Menurut M. Syarif, hewan-hewan ternak yang ada berasal dari para peternak, dan sebagian besar peternak tersebut berasal dari Desa Pulau Raja, Kecamatan Pulau Rakyat, Kabupaten Asahan.
“Diperkirakan ada sekitar 50-60 ekor Sapi dibawa para peternak atau pedagang untuk dititipkan di pasar ternak ini setiap hari Selasa dan Kamis mulai pukul 10.00 WIB sampai dengan sore sekitar jam 18.00 WIB,” ujar Syarief.

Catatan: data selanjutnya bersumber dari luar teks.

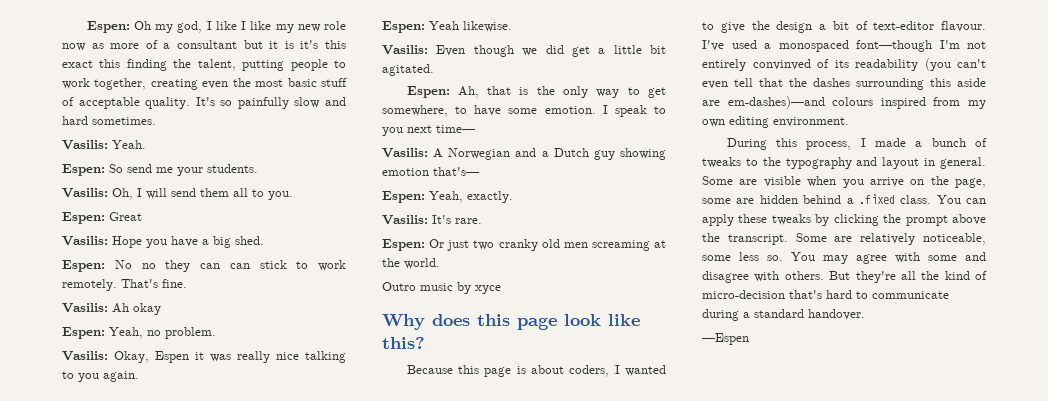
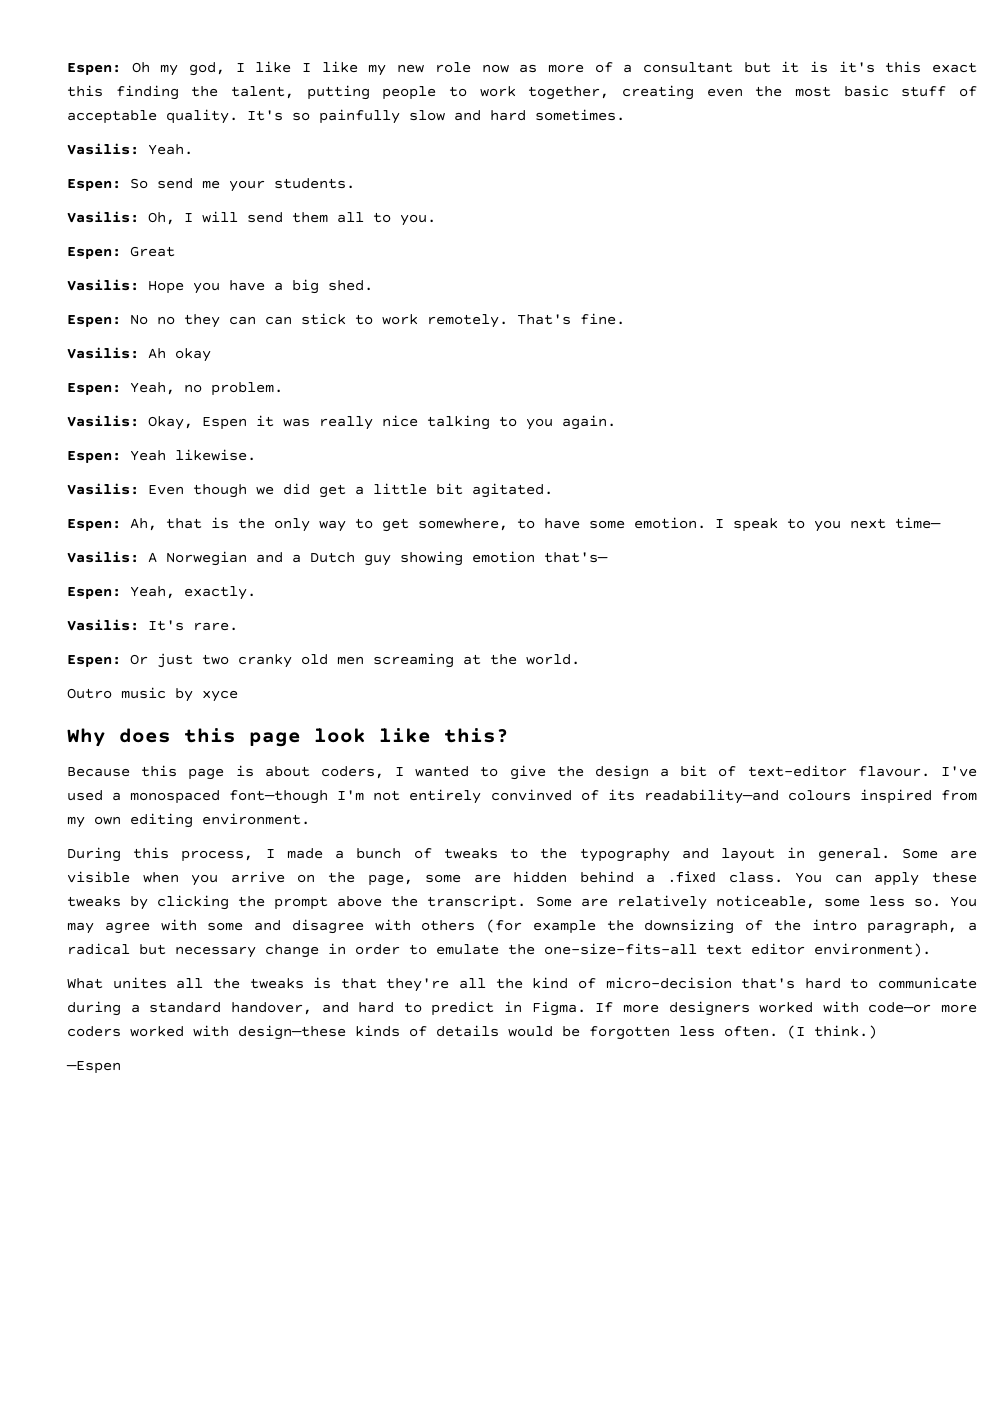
[855,58,986,71] [702,78,986,90] [702,96,825,109] readability (you can't even tell that the dashes surrounding this aside are em-dashes)—and -> [643,789,779,804] readability—and
[784,271,851,280] others. But -> [421,919,977,934] [67,943,931,958] [67,977,377,989] others (for example the downsizing of the intro paragraph, a radical but necessary change in order to emulate the one-size-fits-all text editor environment). // What unites all the tweaks is that
[808,309,865,320] handover. -> [230,1001,977,1016] [67,1025,877,1040] handover, and hard to predict in Figma. If more designers worked with code—or more coders worked with design—these kinds of details would be forgotten less often. (I think.)

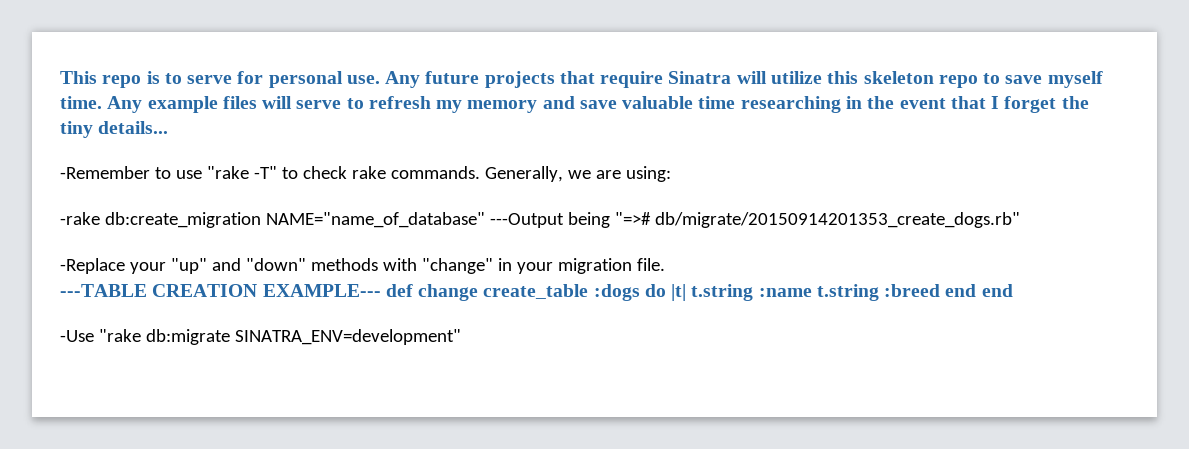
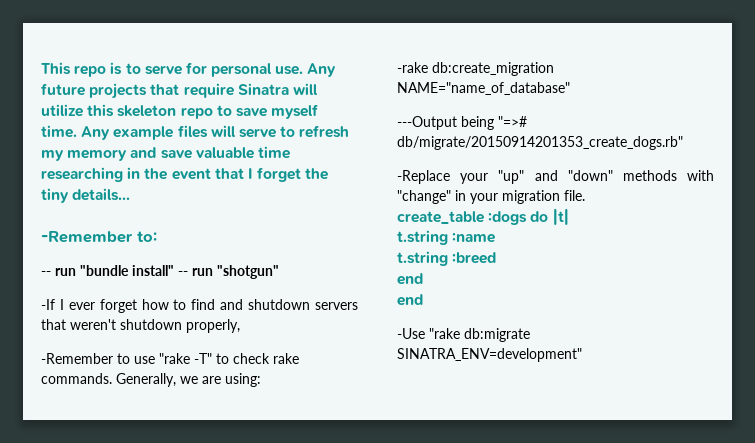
(169, 127) none -> [41,231,157,243] [41,265,279,279] [41,299,358,313] [41,319,240,333] // -Remember to: // -- run "bundle install" -- run "shotgun" // -If I ever forget how to find and shutdown servers that weren't shutdown properly,
(485, 220) none -> (570, 88) //
[60,284,479,301] ---TABLE CREATION EXAMPLE--- def change -> (585, 195) none
(687, 292) none -> (569, 216) //
(812, 292) none -> (496, 238) //
[945,284,977,297] end -> [397,273,423,285] // end //

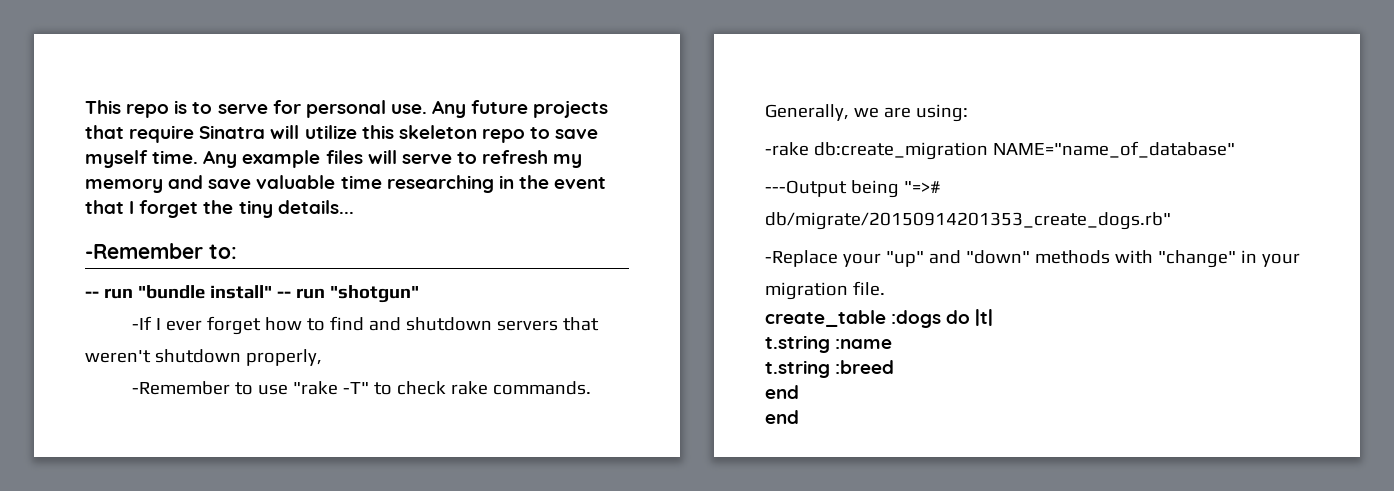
[397,328,530,342] [397,348,582,362] // -Use "rake db:migrate SINATRA_ENV=development" -> (799, 417) none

Syarif juga mengungkapkan, hingga saat ini pihaknya telah memberikan subsidi berupa pemberian obat cacing dan suntikan vitamin kepada hewan ternak yang berada di UPT Pasar Ternak.

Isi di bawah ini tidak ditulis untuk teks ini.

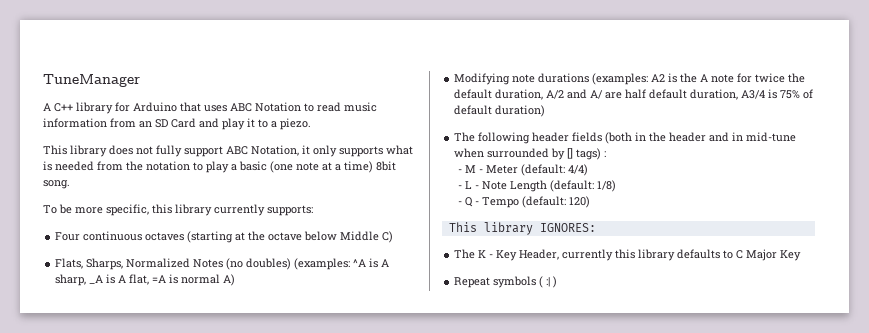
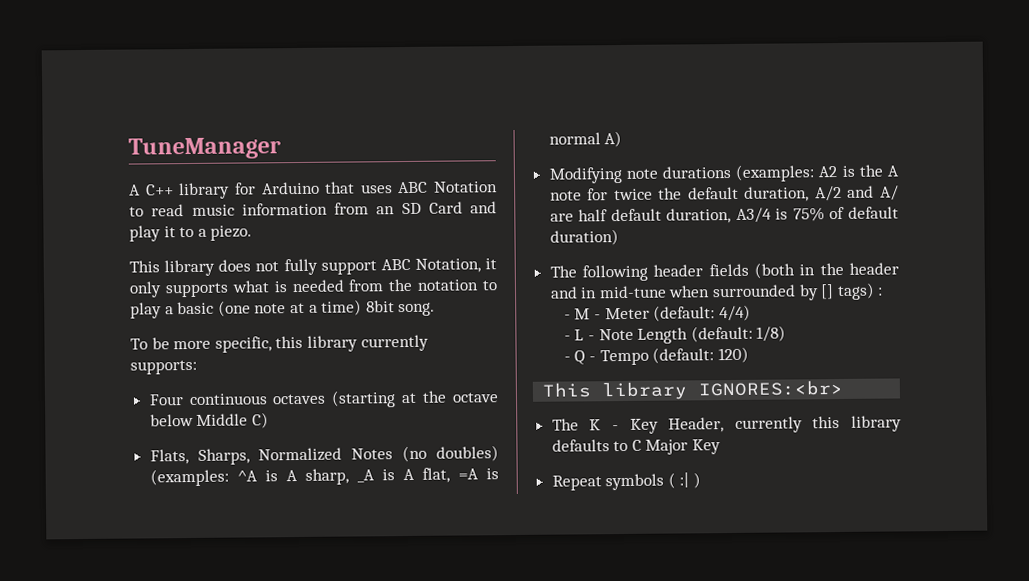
[539,223,596,232] IGNORES: -> [698,379,844,397] IGNORES:<br>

“Obat diberikan untuk mengurangi parasit cacing yang terdapat di tubuh lembu, sebab 60 persen dalam tubuh ternak mengandung caciing, selain itu juga diharapkan pemberian obat cacing tersebut dapat menjadi daging setelah dicerna oleh hewan-hewan tersebut, sehingga dapat menambah bobot bagi hewan ternak,” imbuh Syarief.
Untuk ke depannya kata Syarief, Dinas Peternakan dan Kesehatan Hewan Asahan akan segera mengajukan Peraturan Daerah (Perda) tentang retribusi penitipan di UPT Pasar Ternak milik Pemkab Asahan tersebut, dengan besaran restribusi nantinya Rp. 15 ribu/ekornya.
“Uang retribusi itu digunakan untuk mengeluarkan surat keterangan kesehatan dan tanda pembelian, sehingga pembeli dari manapun tidak perlu khawatir akan asal-usul hewan yang akan dibeli,” tandasnya.